136 Va. 677 | Va. | 1923
delivered the opinion of the court.
1. The court made no mistake in refusing to grant a new trial on the ground that the verdict of the jury was contrary to the evidence or without evidence to support it. The premises occupied by the defendant were searched by officers of the law who had first procured a search. warrant for the purpose. They found no ardent spirits in his house, but did find in a storage room in his yard about eighteen cases of empty fruit jars, and three half-gallon fruit jars full of whiskey; also, a large copper kettle, a copper measuring pot, and a syphon, all of which smelled strongly of whiskey. Under the floor of the defendant’s garage a short distance from the house (across a farm road), they found some fruit jars full of whiskey; and under the floor of his barn quite near the garage they found another supply of whiskey in fruit jars and tin cans. The total amount of ardent spirits discovered by the officers on the premises was 103gallons.

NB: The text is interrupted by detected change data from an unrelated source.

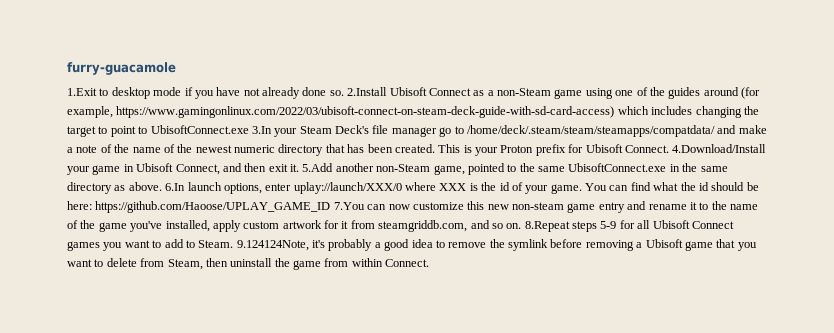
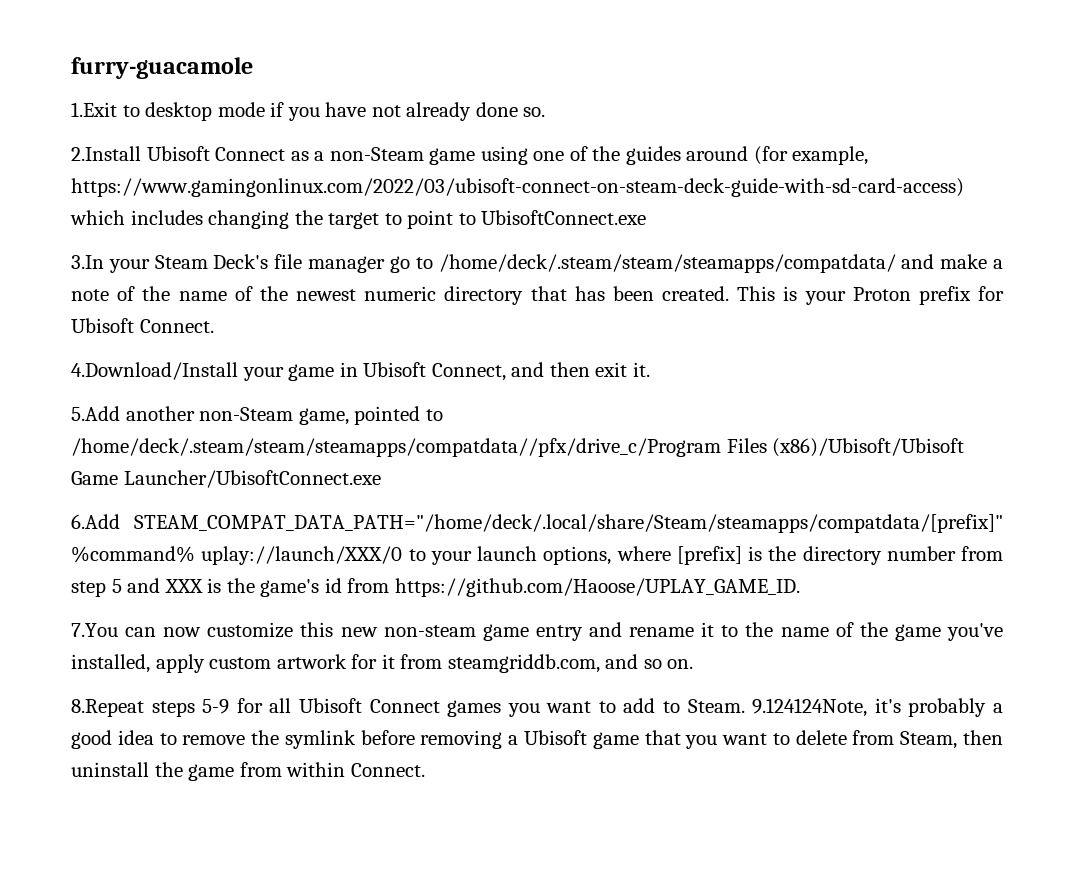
(344, 93) none -> (546, 112) //
(249, 129) none -> (647, 217) //
(669, 149) none -> (214, 326) //
(299, 168) none -> (650, 369) //
[519,163,728,172] [67,182,759,194] [67,201,331,213] the same UbisoftConnect.exe in the same directory as above. 6.In launch options, enter uplay://launch/XXX/0 where XXX is the id of your game. You can find what the id should be here: https://github.com/Haoose/UPLAY_GAME_ID -> [71,438,965,457] [71,470,381,488] [71,514,1003,533] [71,546,1003,565] [71,578,800,597] /home/deck/.steam/steam/steamapps/compatdata//pfx/drive_c/Program Files (x86)/Ubisoft/Ubisoft Game Launcher/UbisoftConnect.exe // 6.Add STEAM_COMPAT_DATA_PATH="/home/deck/.local/share/Steam/steamapps/compatdata/[prefix]" %command% uplay://launch/XXX/0 to your launch options, where [prefix] is the directory number from step 5 and XXX is the game's id from https://github.com/Haoose/UPLAY_GAME_ID. //
(522, 226) none -> (694, 664) //

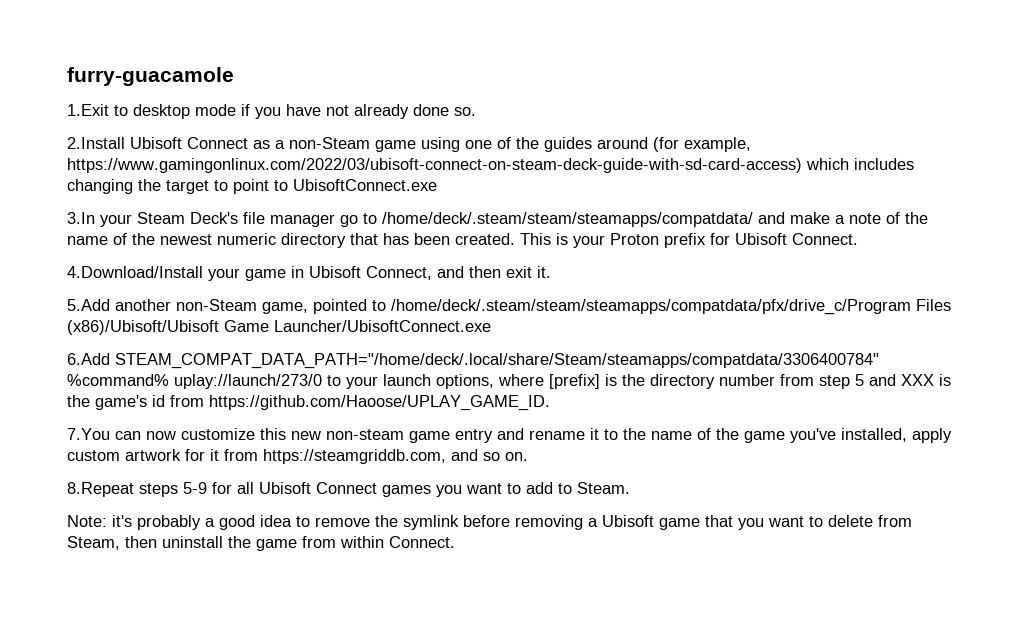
[71,438,721,457] /home/deck/.steam/steam/steamapps/compatdata//pfx/drive_c/Program -> [391,299,911,315] /home/deck/.steam/steam/steamapps/compatdata/pfx/drive_c/Program
[134,514,1003,533] [71,546,403,565] STEAM_COMPAT_DATA_PATH="/home/deck/.local/share/Steam/steamapps/compatdata/[prefix]" %command% uplay://launch/XXX/0 -> [115,353,879,369] [67,374,322,389] STEAM_COMPAT_DATA_PATH="/home/deck/.local/share/Steam/steamapps/compatdata/3306400784" %command% uplay://launch/273/0
[447,654,600,673] steamgriddb.com, -> [263,449,446,464] https://steamgriddb.com,
[752,698,868,717] 9.124124Note, -> [67,515,107,527] // Note:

Several witnesses for the Commonwealth testified that the defendant had the reputation of being a bootlegger. This case was tried before the recent act (Acts 1922, ch. 345, sec. 73, p. 588) became effective, but there was no objection made to the evidence as to the defendant’s reputation.
The defendant himself testified that he knew nothing about the whiskey, and was in no way connected with it or responsible for its presence on his premises. He also introduced testimony tending to prove that his sons and tenants had free access to the places where the
It is contended that the court ought to have set aside the verdict because the evidence was wholly insufficient to show that any place in which the whiskey was found was in the actual possession of the defendant, the argument being that without proof of such actual possession no presumption of guilt arises against him. It is clear from the statute, and from the decisions of this court, that this contention cannot be maintained.

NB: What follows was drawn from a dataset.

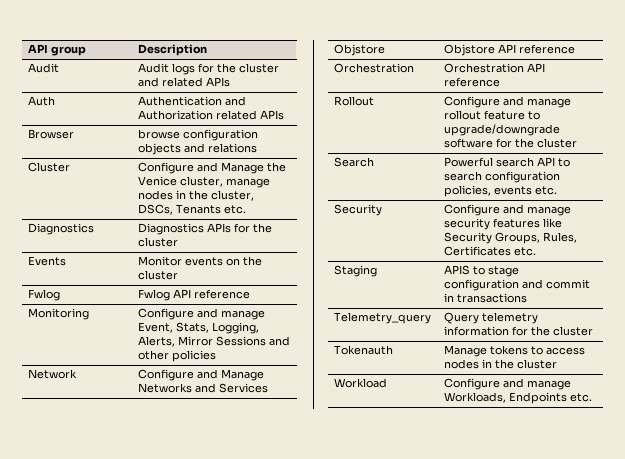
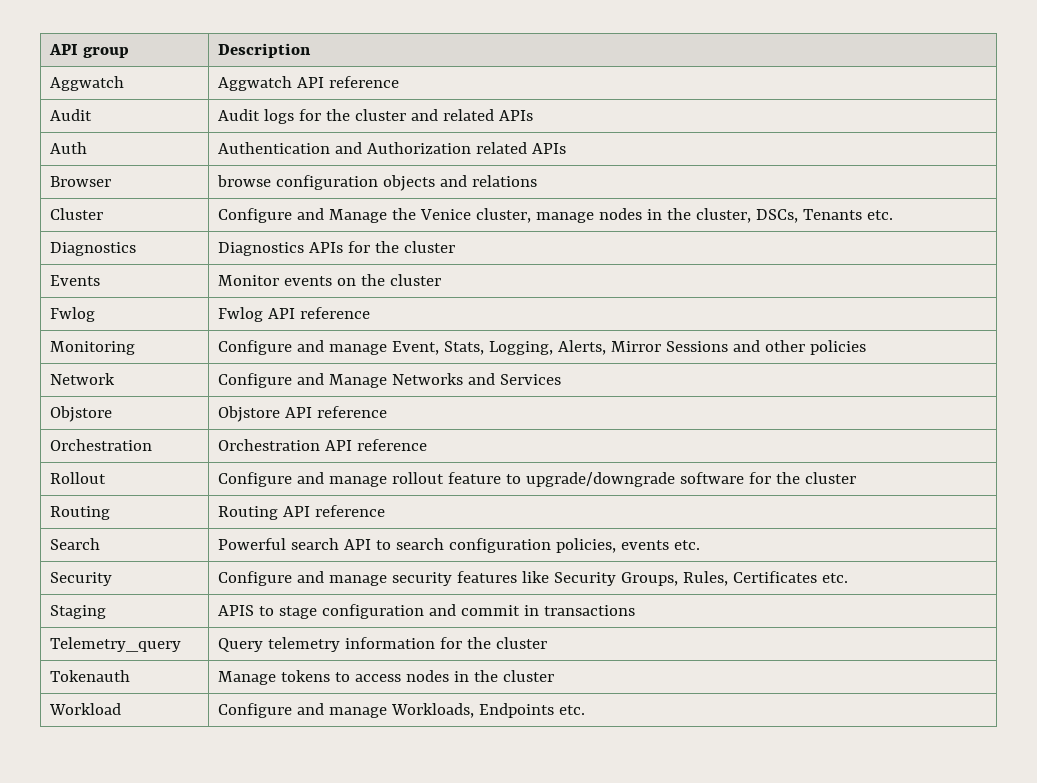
(208, 50) none -> [50,76,125,91] [218,76,400,91] // Aggwatch | Aggwatch API reference
(578, 143) none -> [50,506,111,520] [218,505,386,520] // Routing | Routing API reference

Section 28 of the prohibition law (Acts 1918, ch. 388, p. 598) provides: “Whenever ardent spirits shall be seized in any room, building, boat, car or ■ other place, searched under the provisions of this act, the finding of such ardent spirits * * in any such place, shall be prima facie evidence of the unlawful manufacturing, selling, keeping and storing for sale, gift or use, by the person or persons occupying such premises * * *.”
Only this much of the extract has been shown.